It started with a cheap date. On Friday night, Jason and I headed twenty minutes south to the big city of Barrie to treat ourselves to Starbucks and a stroll through the aisles in Chapters. While browsing the remaindered books I found an intriguing one by writer Christine Wicker called Lily Dale: The True Story of the Town that Talks to the Dead, about a village some 60 miles south of Buffalo, New York that started as a Spiritualist summer camp and continues to be a haunt (excuse the pun) for modern day mediums and followers of the religion. It was $4.99. I bought it.
The next morning, while Jason slept in, I wandered around the house, drinking tea and glancing at various magazines. One of these was the October issue of National Geographic Traveler, signed out of the library.
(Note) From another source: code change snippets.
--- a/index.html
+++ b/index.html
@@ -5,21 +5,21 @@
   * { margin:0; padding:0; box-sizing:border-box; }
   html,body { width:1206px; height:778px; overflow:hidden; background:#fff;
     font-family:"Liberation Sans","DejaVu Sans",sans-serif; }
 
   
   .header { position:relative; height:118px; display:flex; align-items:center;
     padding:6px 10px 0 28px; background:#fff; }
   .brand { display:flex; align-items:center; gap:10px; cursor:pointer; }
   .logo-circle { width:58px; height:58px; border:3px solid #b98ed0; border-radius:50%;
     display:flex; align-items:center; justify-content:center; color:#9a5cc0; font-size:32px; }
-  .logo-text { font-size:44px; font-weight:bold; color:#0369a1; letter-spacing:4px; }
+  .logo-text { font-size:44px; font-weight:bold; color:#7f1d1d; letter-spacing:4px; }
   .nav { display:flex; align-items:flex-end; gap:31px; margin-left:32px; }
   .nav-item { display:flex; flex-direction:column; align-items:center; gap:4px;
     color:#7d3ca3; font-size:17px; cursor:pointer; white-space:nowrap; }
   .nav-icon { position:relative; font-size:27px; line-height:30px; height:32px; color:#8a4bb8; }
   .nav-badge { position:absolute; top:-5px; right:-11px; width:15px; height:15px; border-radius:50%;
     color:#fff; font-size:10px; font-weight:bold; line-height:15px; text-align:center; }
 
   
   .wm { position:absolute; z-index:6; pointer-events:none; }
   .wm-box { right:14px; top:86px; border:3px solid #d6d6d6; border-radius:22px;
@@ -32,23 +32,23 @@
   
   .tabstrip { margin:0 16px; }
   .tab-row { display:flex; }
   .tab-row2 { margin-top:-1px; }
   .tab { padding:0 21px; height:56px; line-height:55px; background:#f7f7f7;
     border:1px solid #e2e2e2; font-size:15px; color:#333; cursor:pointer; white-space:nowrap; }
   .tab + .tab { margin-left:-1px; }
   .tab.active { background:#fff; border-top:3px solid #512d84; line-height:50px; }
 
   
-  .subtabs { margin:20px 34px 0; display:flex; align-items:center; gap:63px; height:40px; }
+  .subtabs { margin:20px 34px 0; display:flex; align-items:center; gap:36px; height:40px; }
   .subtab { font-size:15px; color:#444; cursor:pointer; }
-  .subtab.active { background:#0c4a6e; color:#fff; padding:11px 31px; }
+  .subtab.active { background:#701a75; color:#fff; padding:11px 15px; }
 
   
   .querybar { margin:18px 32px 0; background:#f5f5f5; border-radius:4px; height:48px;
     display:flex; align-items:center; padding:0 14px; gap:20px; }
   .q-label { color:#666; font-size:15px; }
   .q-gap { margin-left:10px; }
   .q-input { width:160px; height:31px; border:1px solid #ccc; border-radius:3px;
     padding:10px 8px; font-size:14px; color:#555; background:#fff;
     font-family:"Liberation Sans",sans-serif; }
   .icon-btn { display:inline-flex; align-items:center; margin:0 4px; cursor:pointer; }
Daisann McLane‘s Real Travel column caught my eye. Now, often I don’t actually read entire articles. Like many magazine readers, I skim, take in half and move on. This one, though, was about spooky hotels. It was captivating and nothing else was calling me, so I read the whole first page and flipped to the next. Here’s what I found on the following page: “…booked. Sometimes my choice to stick it out has paid off in extraordinary ways. Many years ago, I remember reluctantly checking in to the Maplewood Hotel in Lily Dale, New York.” McLane goes on to explain what I’d so recently learned about the community: populated entirely by members of the Spiritualist Church, founded over a century ago.
I’ve written before about how strange coincidences and synchronicities seem to find me, so I wasn’t all that surprised. This was odd, yeah, but apart from moving us to rent the very scary hotel movie 1408 that evening, the incident came and went. Lily Dale, Lily Dale. The usual. File under weird.
Cut to Sunday morning and the random act of turning on CBC radio. I happened to catch the opening of the Sunday Edition as host Michael Enright was summing up the schedule for the morning. Seeing as it was so close to the Day of the Dead, the show was a special on, what else, death. You can probably already guess what’s coming next. In our first hour, he said…. In our second hour… And then: in our third hour, a documentary on a town where the residents speak to the dead. Yep. Lily Dale, New York.
The hair on the back of my neck stood up.
I’m not exactly sure what it all means, but I might just be crossing the border soon to check out this town that seems to be summoning.